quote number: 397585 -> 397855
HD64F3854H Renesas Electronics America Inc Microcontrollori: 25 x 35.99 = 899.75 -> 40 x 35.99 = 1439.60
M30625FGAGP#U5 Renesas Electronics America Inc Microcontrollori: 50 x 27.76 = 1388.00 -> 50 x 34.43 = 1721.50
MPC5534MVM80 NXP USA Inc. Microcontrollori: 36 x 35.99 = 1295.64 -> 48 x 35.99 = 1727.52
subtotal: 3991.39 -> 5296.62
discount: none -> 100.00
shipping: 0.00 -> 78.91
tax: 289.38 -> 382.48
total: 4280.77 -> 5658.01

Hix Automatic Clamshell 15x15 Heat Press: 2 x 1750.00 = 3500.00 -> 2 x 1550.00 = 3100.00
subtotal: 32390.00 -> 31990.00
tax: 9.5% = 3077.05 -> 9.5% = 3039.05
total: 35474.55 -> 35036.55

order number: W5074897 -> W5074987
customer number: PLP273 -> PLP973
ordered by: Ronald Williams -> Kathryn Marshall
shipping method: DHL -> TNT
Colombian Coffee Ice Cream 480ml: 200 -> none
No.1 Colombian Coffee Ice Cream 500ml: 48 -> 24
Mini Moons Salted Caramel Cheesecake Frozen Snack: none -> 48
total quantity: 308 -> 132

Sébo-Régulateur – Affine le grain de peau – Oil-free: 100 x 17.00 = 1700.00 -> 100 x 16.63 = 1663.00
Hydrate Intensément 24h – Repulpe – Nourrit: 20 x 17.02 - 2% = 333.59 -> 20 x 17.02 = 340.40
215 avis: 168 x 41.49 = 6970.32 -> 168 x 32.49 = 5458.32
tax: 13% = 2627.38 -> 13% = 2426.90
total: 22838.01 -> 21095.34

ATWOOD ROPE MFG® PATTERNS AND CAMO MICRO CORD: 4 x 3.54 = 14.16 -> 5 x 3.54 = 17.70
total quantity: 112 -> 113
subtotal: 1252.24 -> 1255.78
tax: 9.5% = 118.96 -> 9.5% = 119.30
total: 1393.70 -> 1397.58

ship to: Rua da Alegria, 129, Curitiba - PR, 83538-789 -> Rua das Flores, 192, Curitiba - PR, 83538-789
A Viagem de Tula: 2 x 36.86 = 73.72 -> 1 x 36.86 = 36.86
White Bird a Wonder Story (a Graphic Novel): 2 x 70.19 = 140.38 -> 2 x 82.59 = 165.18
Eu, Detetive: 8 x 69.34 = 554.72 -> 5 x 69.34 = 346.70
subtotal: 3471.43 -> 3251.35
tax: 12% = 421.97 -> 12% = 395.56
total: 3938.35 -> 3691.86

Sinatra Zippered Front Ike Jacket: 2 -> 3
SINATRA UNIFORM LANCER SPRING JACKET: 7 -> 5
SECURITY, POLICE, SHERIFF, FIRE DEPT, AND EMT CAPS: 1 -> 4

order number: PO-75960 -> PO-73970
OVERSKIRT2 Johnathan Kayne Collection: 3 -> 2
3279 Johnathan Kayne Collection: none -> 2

### WHAT IS EXPECTED
Check the entries above for the word "Johnathan" and copy every line where it turns up.

### RESPONSE TO THE EXERCISE
OVERSKIRT2 Johnathan Kayne Collection: 3 -> 2
3279 Johnathan Kayne Collection: none -> 2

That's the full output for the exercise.